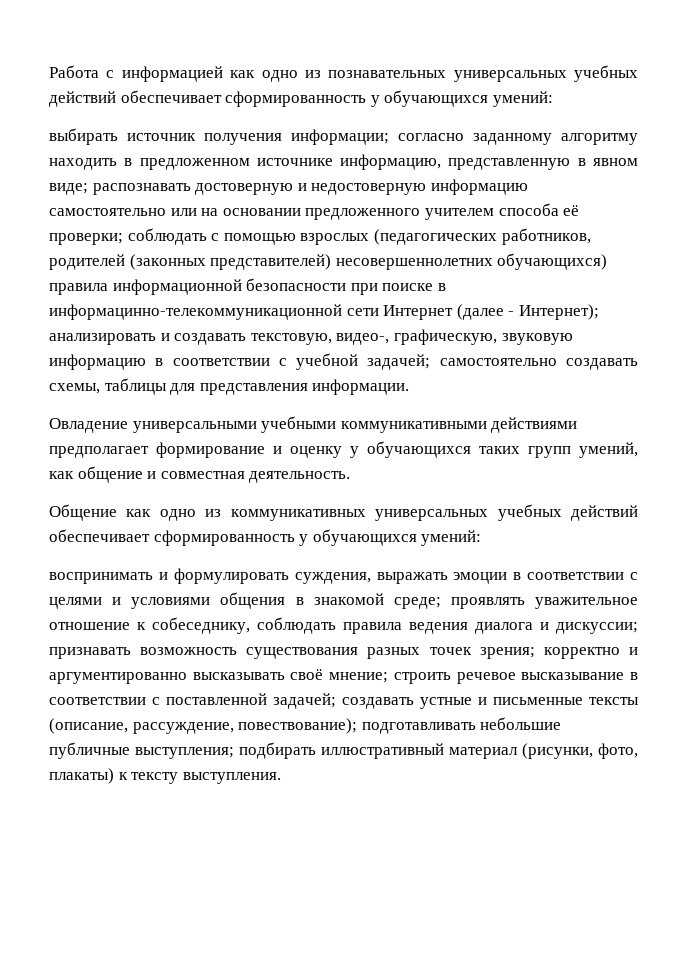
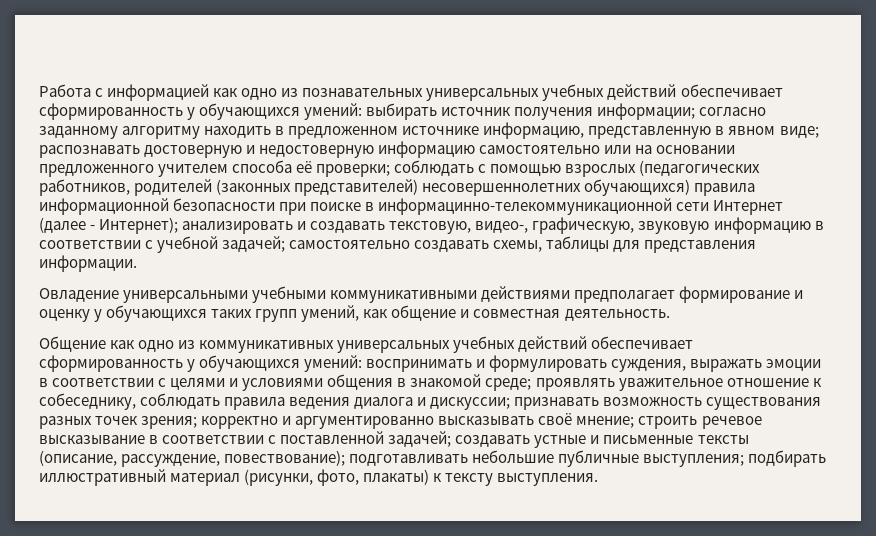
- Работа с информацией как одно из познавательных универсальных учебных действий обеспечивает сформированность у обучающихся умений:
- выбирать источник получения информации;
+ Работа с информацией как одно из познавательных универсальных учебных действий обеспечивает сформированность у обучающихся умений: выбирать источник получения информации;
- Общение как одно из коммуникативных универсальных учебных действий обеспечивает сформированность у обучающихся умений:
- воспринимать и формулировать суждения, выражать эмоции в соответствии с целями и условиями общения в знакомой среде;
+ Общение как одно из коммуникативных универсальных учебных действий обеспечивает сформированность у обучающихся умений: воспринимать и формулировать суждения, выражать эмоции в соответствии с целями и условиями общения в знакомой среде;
★ ★ ★ ★ ★
• _GOAL OF THE EXERCISE_: Could you copy each line in the listing above that includes the word "действий"?

• _SOLUTION FOR THIS EXERCISE_:
- Работа с информацией как одно из познавательных универсальных учебных действий обеспечивает сформированность у обучающихся умений:
+ Работа с информацией как одно из познавательных универсальных учебных действий обеспечивает сформированность у обучающихся умений: выбирать источник получения информации;
- Общение как одно из коммуникативных универсальных учебных действий обеспечивает сформированность у обучающихся умений:
+ Общение как одно из коммуникативных универсальных учебных действий обеспечивает сформированность у обучающихся умений: воспринимать и формулировать суждения, выражать эмоции в соответствии с целями и условиями общения в знакомой среде;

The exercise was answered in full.